§ EXERCISE GOAL: Although the records contain pictures, only their text should be set down, exactly as written.

Screenshot and code edit data
******************************

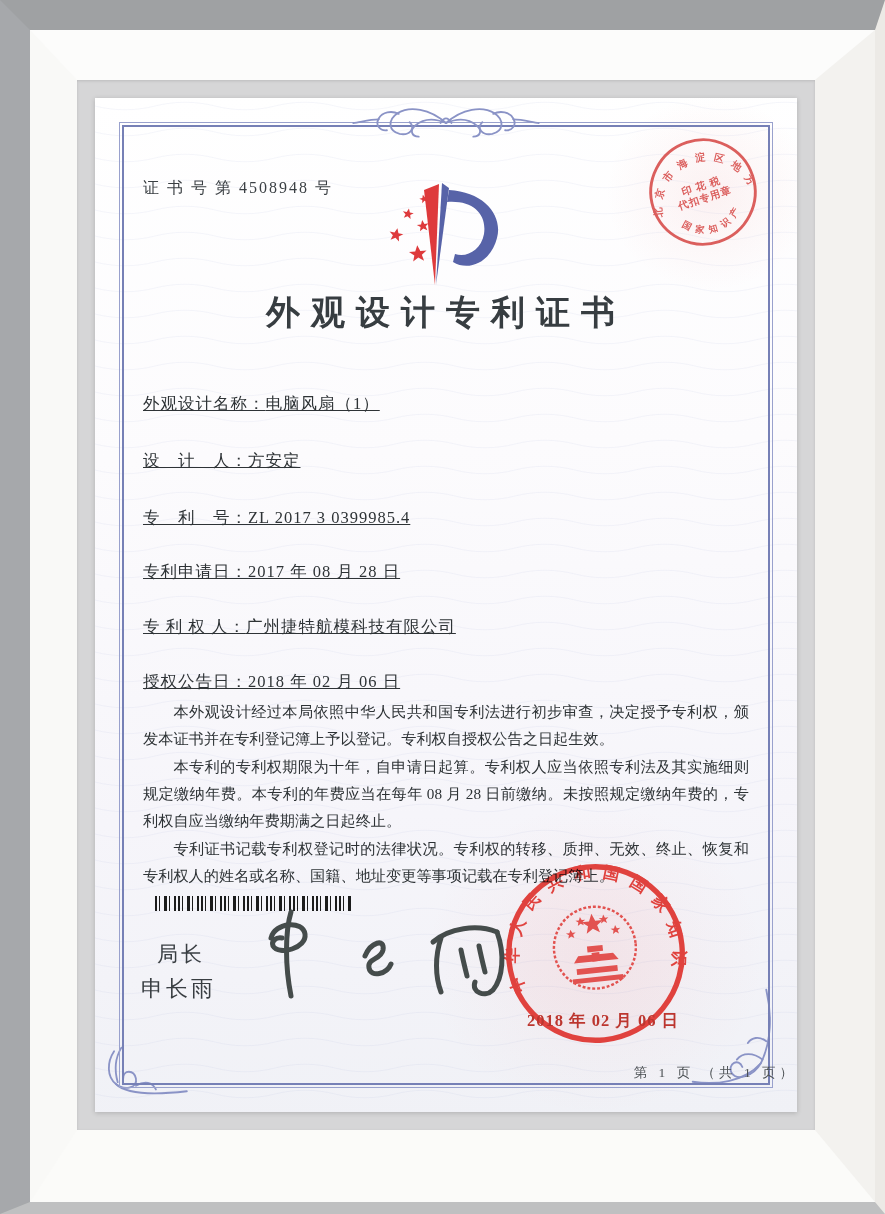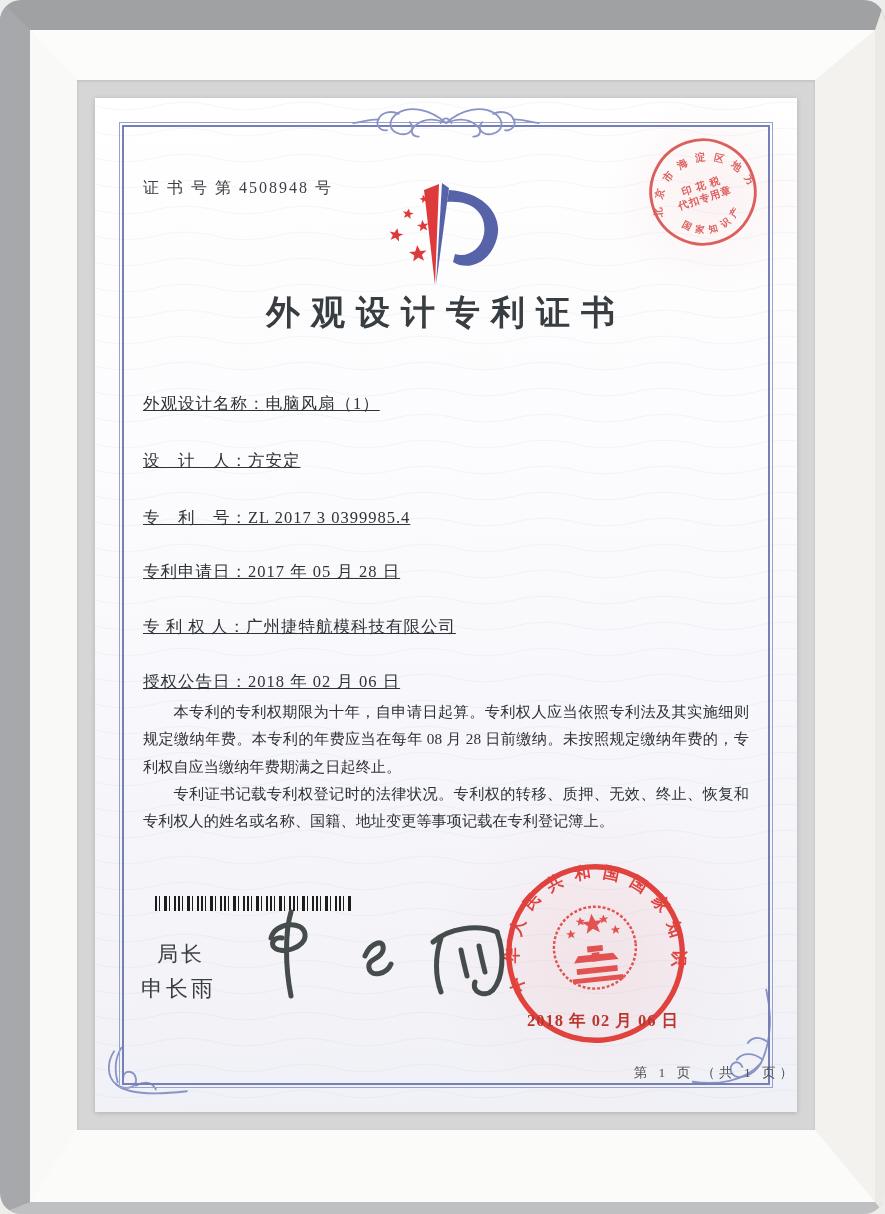--- a/index.html
+++ b/index.html
@@ -5,7 +5,7 @@
   html,body{margin:0;padding:0;background:#ededec;}
   *{box-sizing:border-box;}
   .scene{position:relative;width:885px;height:1214px;overflow:hidden;
-         font-family:"Liberation Serif","DejaVu Serif",serif;border-radius:21px;}
+         font-family:"Liberation Serif","DejaVu Serif",serif;}
   
   .frame-edge{position:absolute;inset:0;border-style:solid;
     border-width:30px 10px 12px 30px;

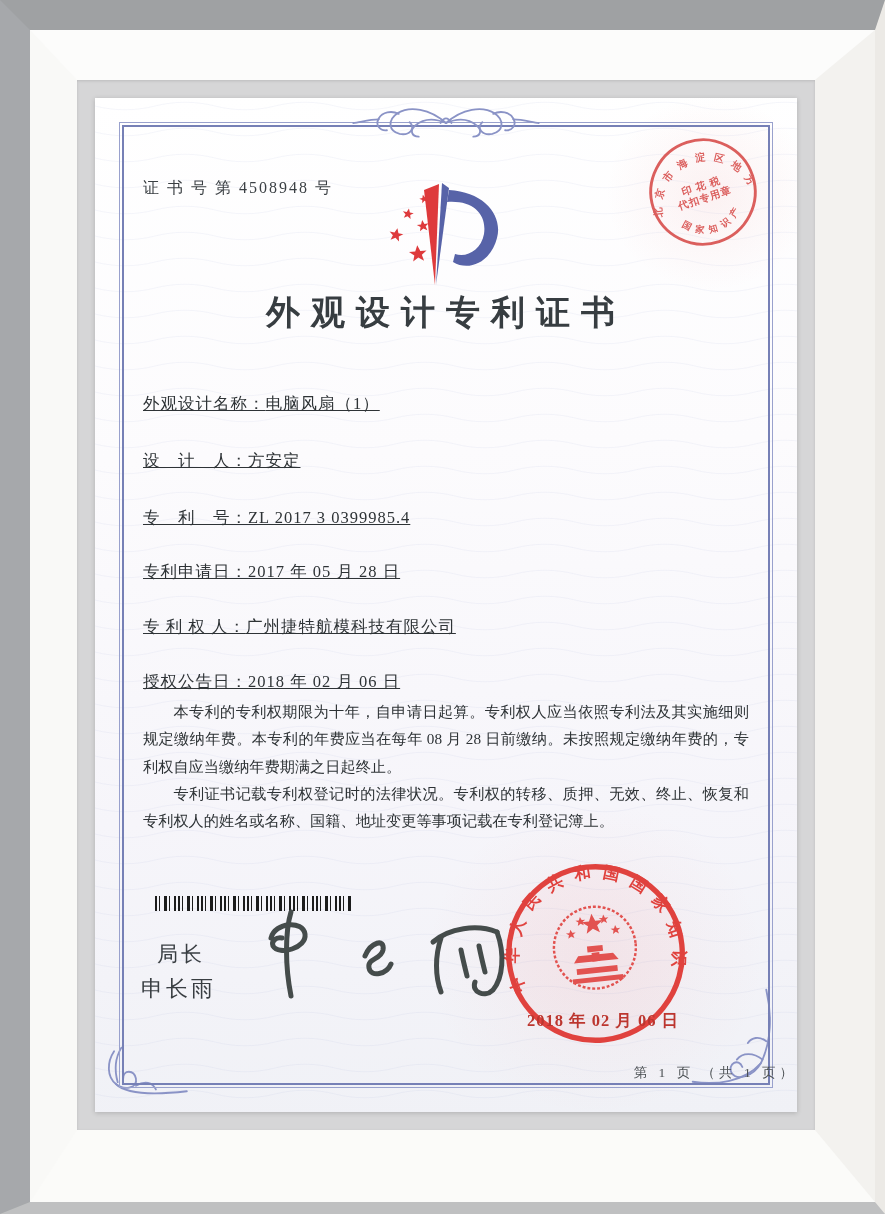--- a/index.html
+++ b/index.html
@@ -175,7 +175,7 @@
       <div class="field" style="top:295px"><span>外观设计名称：</span><span>电脑风扇（1）</span></div>
       <div class="field" style="top:352px"><span>设　计　人：</span><span>方安定</span></div>
       <div class="field" style="top:409px"><span>专　利　号：</span><span>ZL 2017 3 0399985.4</span></div>
-      <div class="field" style="top:463px"><span>专利申请日：</span><span>2017 年 05 月 28 日</span></div>
+      <div class="field" style="top:463px"><span>专利申请日：</span><span>2017 年 08 月 28 日</span></div>
       <div class="field" style="top:518px"><span>专 利 权 人：</span><span>广州捷特航模科技有限公司</span></div>
       <div class="field" style="top:573px"><span>授权公告日：</span><span>2018 年 02 月 06 日</span></div>
 

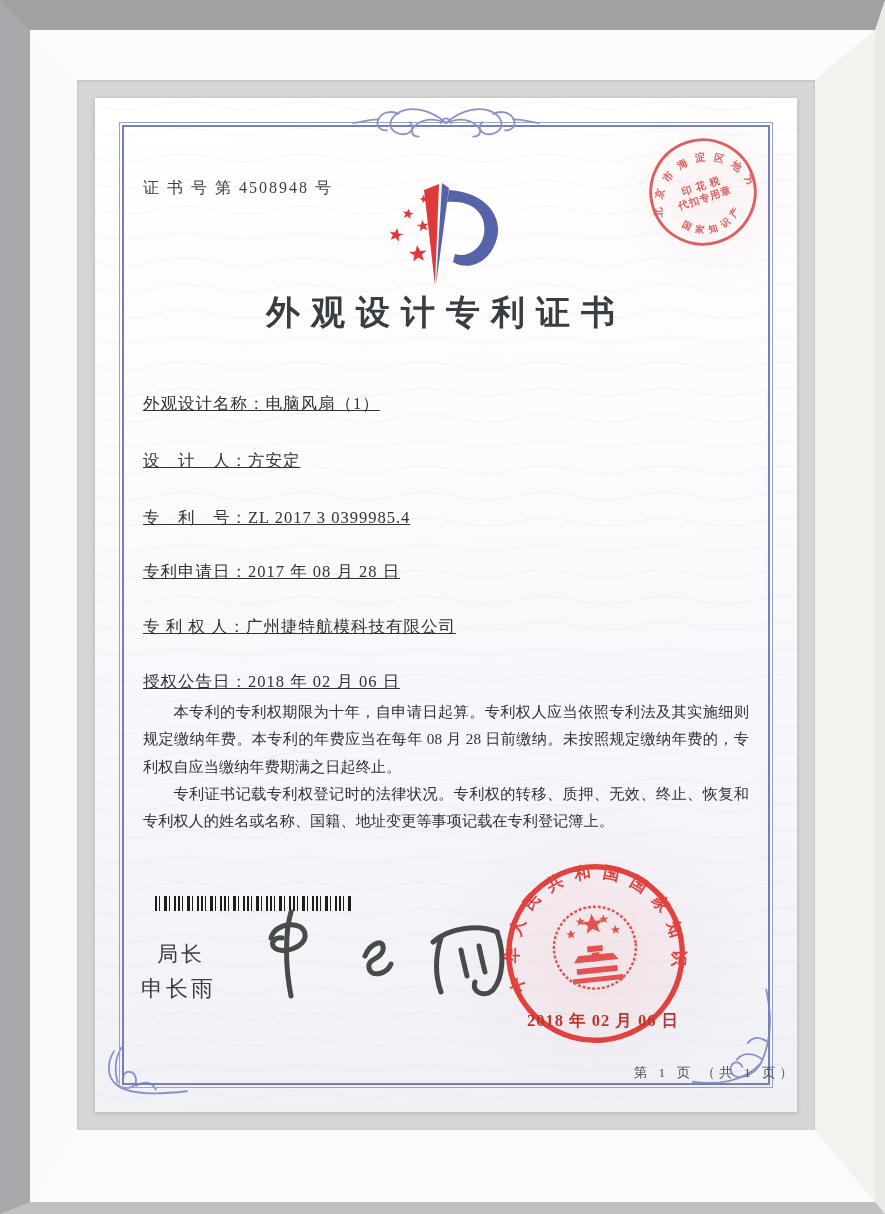--- a/index.html
+++ b/index.html
@@ -180,6 +180,7 @@
       <div class="field" style="top:573px"><span>授权公告日：</span><span>2018 年 02 月 06 日</span></div>
 
       <div class="paras">
+        <p>本外观设计经过本局依照中华人民共和国专利法进行初步审查，决定授予专利权，颁发本证书并在专利登记簿上予以登记。专利权自授权公告之日起生效。</p>
         <p>本专利的专利权期限为十年，自申请日起算。专利权人应当依照专利法及其实施细则规定缴纳年费。本专利的年费应当在每年 08 月 28 日前缴纳。未按照规定缴纳年费的，专利权自应当缴纳年费期满之日起终止。</p>
         <p>专利证书记载专利权登记时的法律状况。专利权的转移、质押、无效、终止、恢复和专利权人的姓名或名称、国籍、地址变更等事项记载在专利登记簿上。</p>
       </div>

******************************

§ RESULT OF THIS TASK:
--- a/index.html
+++ b/index.html
@@ -5,7 +5,7 @@
   html,body{margin:0;padding:0;background:#ededec;}
   *{box-sizing:border-box;}
   .scene{position:relative;width:885px;height:1214px;overflow:hidden;
-         font-family:"Liberation Serif","DejaVu Serif",serif;border-radius:21px;}
+         font-family:"Liberation Serif","DejaVu Serif",serif;}
   
   .frame-edge{position:absolute;inset:0;border-style:solid;
     border-width:30px 10px 12px 30px;

--- a/index.html
+++ b/index.html
@@ -175,7 +175,7 @@
       <div class="field" style="top:295px"><span>外观设计名称：</span><span>电脑风扇（1）</span></div>
       <div class="field" style="top:352px"><span>设　计　人：</span><span>方安定</span></div>
       <div class="field" style="top:409px"><span>专　利　号：</span><span>ZL 2017 3 0399985.4</span></div>
-      <div class="field" style="top:463px"><span>专利申请日：</span><span>2017 年 05 月 28 日</span></div>
+      <div class="field" style="top:463px"><span>专利申请日：</span><span>2017 年 08 月 28 日</span></div>
       <div class="field" style="top:518px"><span>专 利 权 人：</span><span>广州捷特航模科技有限公司</span></div>
       <div class="field" style="top:573px"><span>授权公告日：</span><span>2018 年 02 月 06 日</span></div>
 

--- a/index.html
+++ b/index.html
@@ -180,6 +180,7 @@
       <div class="field" style="top:573px"><span>授权公告日：</span><span>2018 年 02 月 06 日</span></div>
 
       <div class="paras">
+        <p>本外观设计经过本局依照中华人民共和国专利法进行初步审查，决定授予专利权，颁发本证书并在专利登记簿上予以登记。专利权自授权公告之日起生效。</p>
         <p>本专利的专利权期限为十年，自申请日起算。专利权人应当依照专利法及其实施细则规定缴纳年费。本专利的年费应当在每年 08 月 28 日前缴纳。未按照规定缴纳年费的，专利权自应当缴纳年费期满之日起终止。</p>
         <p>专利证书记载专利权登记时的法律状况。专利权的转移、质押、无效、终止、恢复和专利权人的姓名或名称、国籍、地址变更等事项记载在专利登记簿上。</p>
       </div>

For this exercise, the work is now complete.